Anthony Lopes, irréprochable malgré la saison catastrophique du club, arrive en fin de contrat. Et dans un contexte aussi instable, difficile d’imaginer une prolongation, surtout en cas de descente. Nantes est donc contraint d’anticiper, quitte à viser des profils accessibles financièrement.
Et c’est là qu’intervient une piste venue de Turquie.
Le nom d’Ersin Destanoglu circule avec insistance. Gardien de 25 ans, formé à Be?ikta?, il arrive lui aussi en fin de contrat en juin prochain, ce qui en fait une opportunité de marché intéressante pour un club en difficulté financière. Ersin Destano?lu évolue actuellement en Süper Lig et présente un profil physique imposant avec ses 1,95 m, tout en ayant déjà accumulé de l’expérience au haut niveau malgré son jeune âge.
Un choix dicté par l’urgence… plus que par l’ambition
Ce dossier en dit long sur la situation actuelle du FC Nantes.
Avec un budget potentiellement en chute libre et une masse salariale à réduire, le club n’a plus vraiment le luxe de viser des profils confirmés. Le marché des joueurs libres devient alors une priorité, quitte à prendre des risques.
Destanoglu représente typiquement ce type de pari : un gardien encore jeune, avec une valeur marchande raisonnable (environ 2,5 millions d’euros), mais surtout disponible sans indemnité de transfert.
Mais le problème est ailleurs.
Car Nantes n’est pas seul sur ce dossier.
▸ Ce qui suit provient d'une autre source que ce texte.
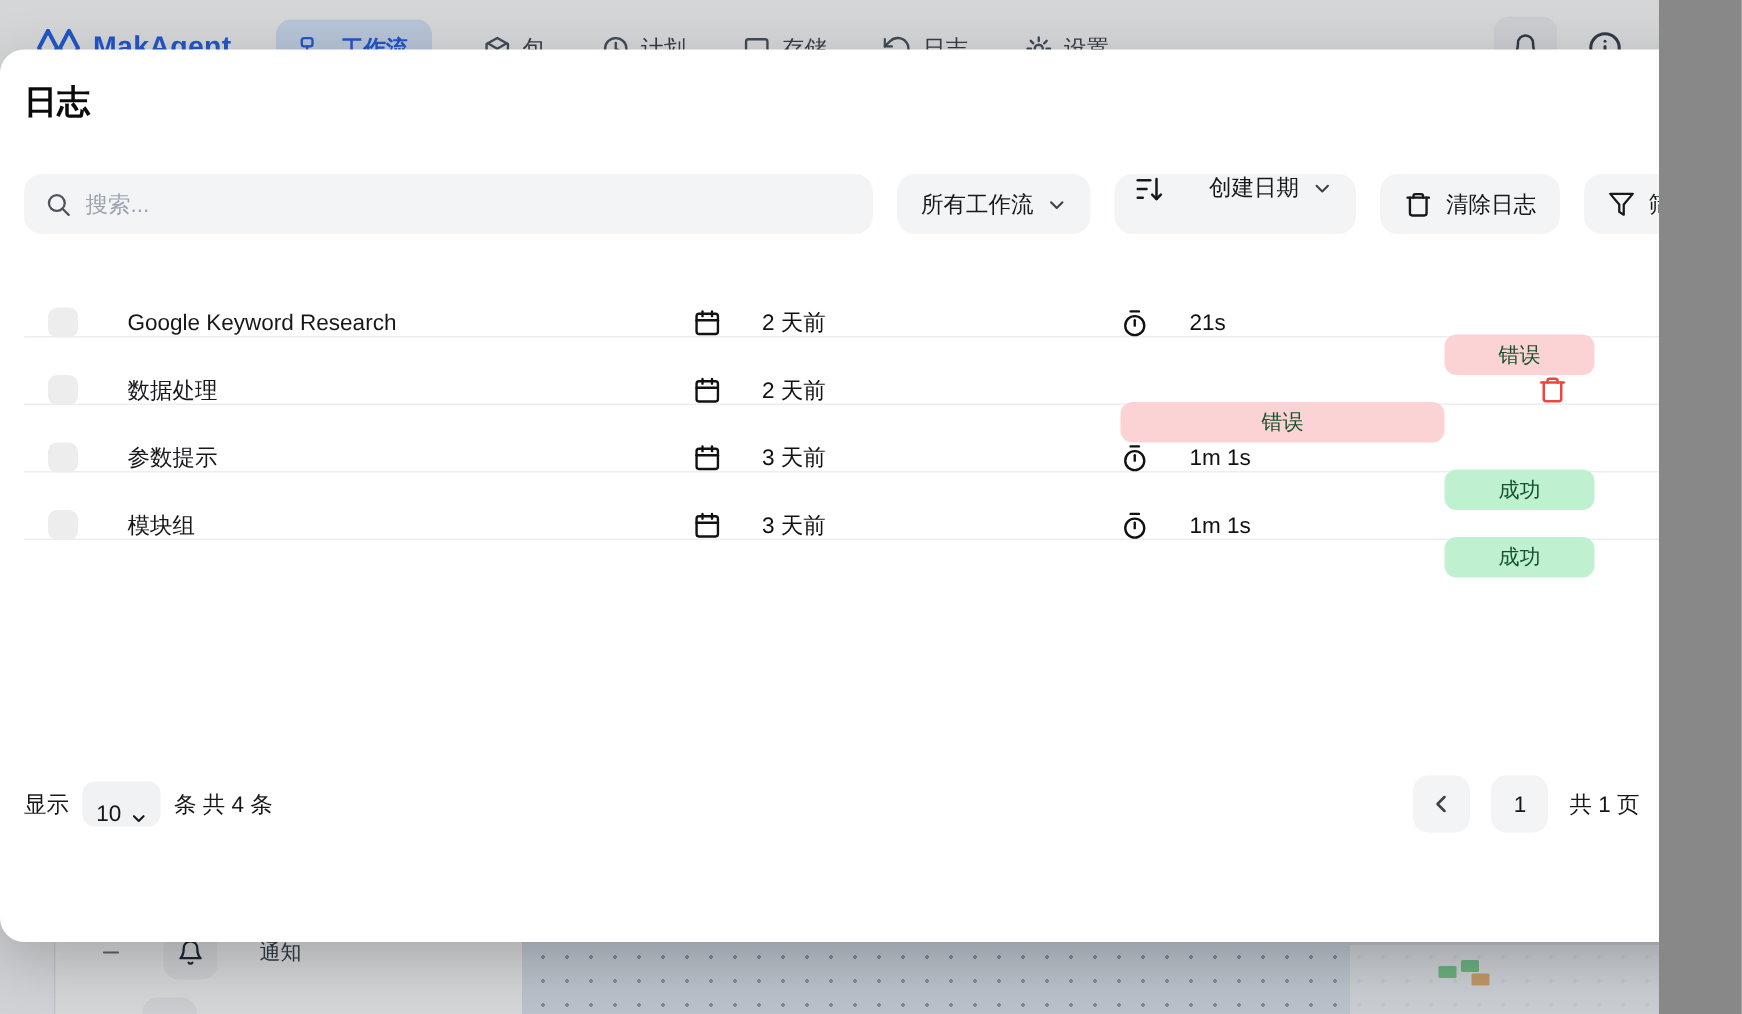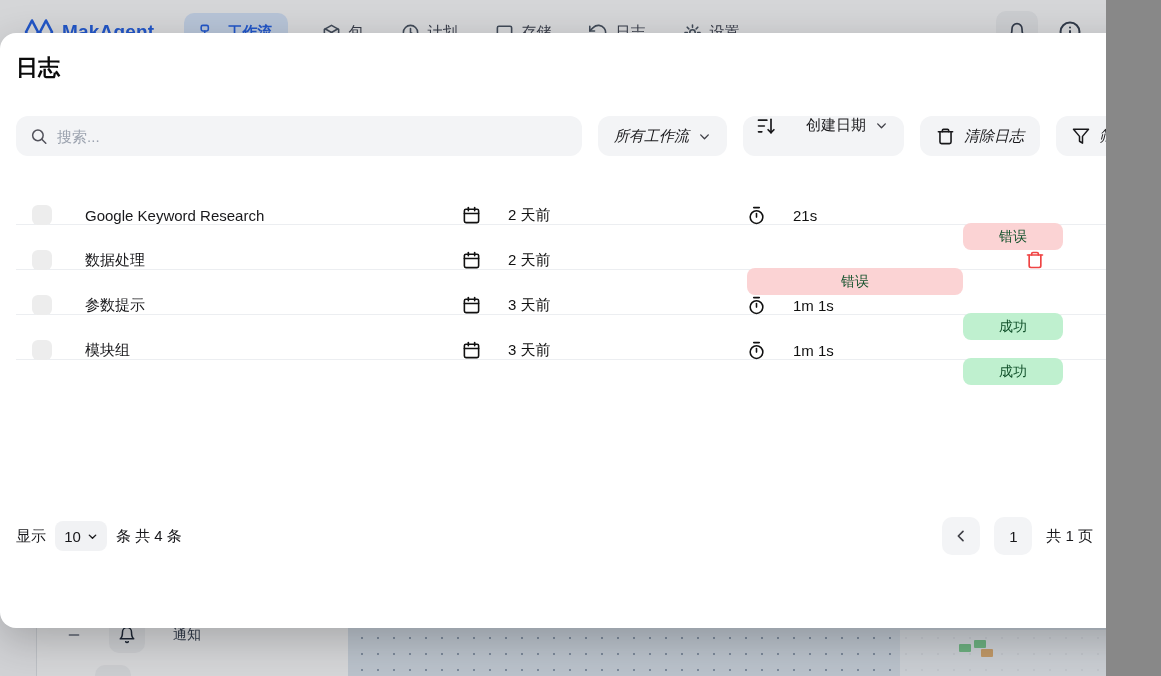--- a/index.html
+++ b/index.html
@@ -47,21 +47,21 @@
   .close-btn { position:absolute; top:24px; right:22px; color:#3f3f46; cursor:pointer; display:flex; }
 
   .toolbar { position:absolute; top:83px; left:16px; right:16px; height:40px; display:flex; gap:16px; }
   .search-box { flex:1; background:#f3f4f6; border-radius:12px; display:flex; align-items:center;
     padding:0 14px; gap:9px; color:#71717a; }
   .search-box input { border:none; outline:none; background:transparent; font-size:15px; width:100%;
     font-family:"Liberation Sans", sans-serif; color:#18181b; }
   .search-box input::placeholder { color:#9ca3af; }
   .tb-btn { background:#f3f4f6; border:none; border-radius:12px; display:flex; align-items:center;
     gap:9px; padding:0 16px; font-size:15px; color:#18181b; cursor:pointer;
-    font-family:"Liberation Sans", sans-serif;font-style:italic; }
+    font-family:"Liberation Sans", sans-serif; }
   .sort-group { background:#f3f4f6; border-radius:12px; display:flex; align-items:flex-start; }
   .sort-ic-seg { width:46px; display:flex; align-items:center; justify-content:center; cursor:pointer; }
   .sort-div { width:1px; background:#e4e4e7; }
   .sort-txt-seg { display:flex; align-items:center; gap:9px; padding:0 16px; font-size:15px; cursor:pointer; }
   .chev { color:#3f3f46; display:flex; }
 
   .table { position:absolute; top:147px; left:16px; right:16px; }
   .row { display:grid; grid-template-columns:69px 377px 285px 216px 100px 1fr; align-items:center;
     height:45px; border-bottom:1px solid #eceef1; font-size:15px; }
   .checkbox { width:20px; height:20px; border-radius:6px; background:#ededed; margin-left:16px;
@@ -72,21 +72,21 @@
     font-size:14px; color:#14532d; width:100%;margin-top:43px; }
   .badge-error { background:#fbd3d4; }
   .badge-success { background:#bff0cf; }
   .cell-del { display:flex; justify-content:flex-end; padding-right:18px; }
   .trash-red { color:#ef4444; cursor:pointer; display:flex; }
 
   .m-footer { position:absolute; top:484px; left:16px; right:16px; height:38px; display:flex;
     align-items:center; font-size:15px; }
   .pg-left { display:flex; align-items:center; gap:9px; }
   .select-box { height:30px; min-width:52px; background:#f1f2f4; border-radius:8px; display:flex;
-    align-items:center; justify-content:center; gap:6px; padding:0 9px; cursor:pointer; }
+    align-items:flex-end; justify-content:center; gap:6px; padding:0 9px; cursor:pointer; }
   .pg-right { margin-left:auto; display:flex; align-items:center; gap:14px; }
   .page-btn { width:38px; height:38px; border-radius:10px; background:#f3f4f6; border:none; display:flex;
     align-items:center; justify-content:center; color:#3f3f46; cursor:pointer; }
   .page-num { width:38px; height:38px; border-radius:10px; background:#f3f4f6; display:flex;
     align-items:center; justify-content:center; font-size:15px; }
 </style>
 </head>
 <body>
 
 <div class="app">

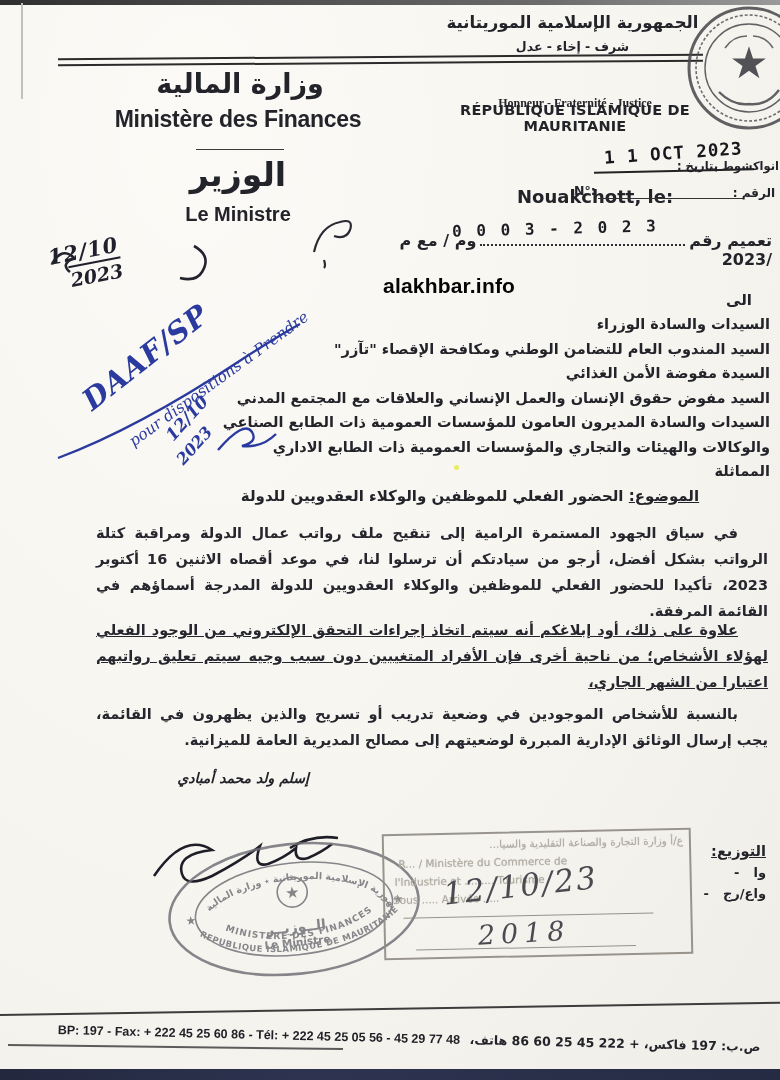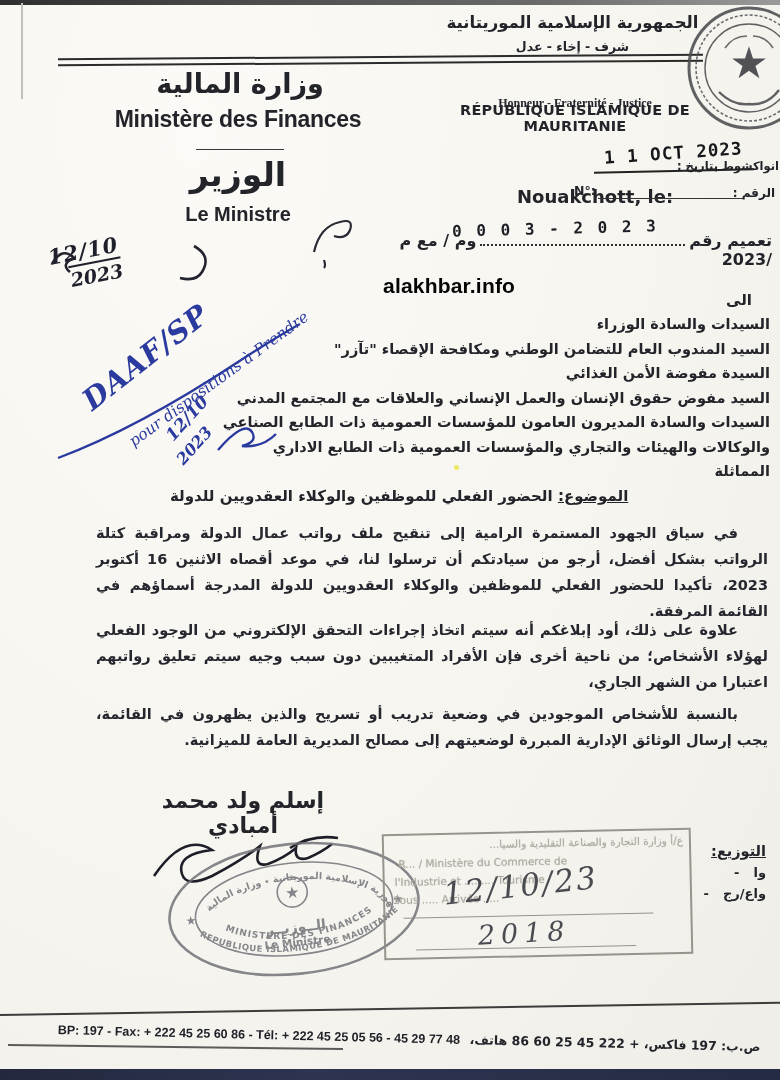--- a/index.html
+++ b/index.html
@@ -42,27 +42,27 @@
   .num-ar{right:5px;top:186px;font-size:12px;}
   
   .circ{right:8px;top:231px;width:400px;font-size:16px;direction:rtl;text-align:right;}
   .circ .dots{display:inline-block;width:205px;border-bottom:2px dotted #2c2c33;height:12px;margin:0 4px;}
   .circ-stamp{left:452px;top:219px;font-size:16px;font-family:"DejaVu Sans Mono",monospace;font-weight:bold;letter-spacing:2.5px;color:#1d1d24;transform:rotate(-1.5deg);}
   .watermark{left:383px;top:274px;font-size:21px;font-family:"Liberation Sans",sans-serif;color:#050505;letter-spacing:.2px;}
   
   .to-label{right:28px;top:291px;font-size:15px;}
   .recips{right:10px;top:312px;width:560px;font-size:14.5px;line-height:24.5px;text-align:right;}
   
-  .subject{right:10px;top:487px;width:600px;font-size:15px;text-align:left;}
+  .subject{right:10px;top:487px;width:600px;font-size:15px;text-align:center;}
   .subject .lbl{text-decoration:underline;}
   .para{right:12px;width:672px;font-size:14.5px;line-height:26px;text-align:justify;text-align-last:right;font-weight:bold;color:#26262e;}
-  .p1{top:520px;} .p2{top:617px;} .p3{top:701px;}
+  .p1{top:520px;} .p2{top:617px;text-decoration:underline;} .p3{top:701px;}
   .para .indent{display:inline-block;width:30px;}
   
-  .sig-name{left:138px;top:788px;width:210px;font-size:22px;}
+  .sig-name{left:138px;top:770px;width:210px;font-size:14px;font-style:italic;}
   .sig-svg{left:140px;top:818px;}
   .oval-stamp{left:163px;top:838px;opacity:.82;transform:rotate(-6deg);}
   
   .rect-stamp{left:383px;top:831px;width:305px;height:122px;border:2px solid #918d85;transform:rotate(-1.2deg);opacity:.92;}
   .rect-stamp .faint{position:absolute;color:#aca79d;font-size:10.5px;white-space:nowrap;text-shadow:0 0 1px #b9b5ab;}
   .rs1{right:6px;top:4px;direction:rtl;}
   .rs2{left:14px;top:22px;}
   .rs3{left:10px;top:40px;}
   .rs4{left:8px;top:58px;}
   .hand-date{position:absolute;left:58px;top:34px;font-size:31px;font-style:italic;font-family:"DejaVu Serif",serif;color:#3c3c44;transform:rotate(-5deg);letter-spacing:2px;}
Des clubs comme Bruges pourraient offrir un projet sportif bien plus attractif, notamment avec des perspectives européennes. Dans ces conditions, convaincre un joueur de rejoindre un club potentiellement relégué en Ligue 2 s’annonce compliqué. Et c’est là tout le paradoxe nantais. Le club cherche déjà à reconstruire… sans savoir dans quelle division il évoluera. Une situation instable qui complique chaque décision, même les plus urgentes. Ce dossier illustre parfaitement la nouvelle réalité du FC Nantes.
Un club obligé d’anticiper, de bricoler… et surtout de s’adapter à une crise qui dépasse largement le terrain.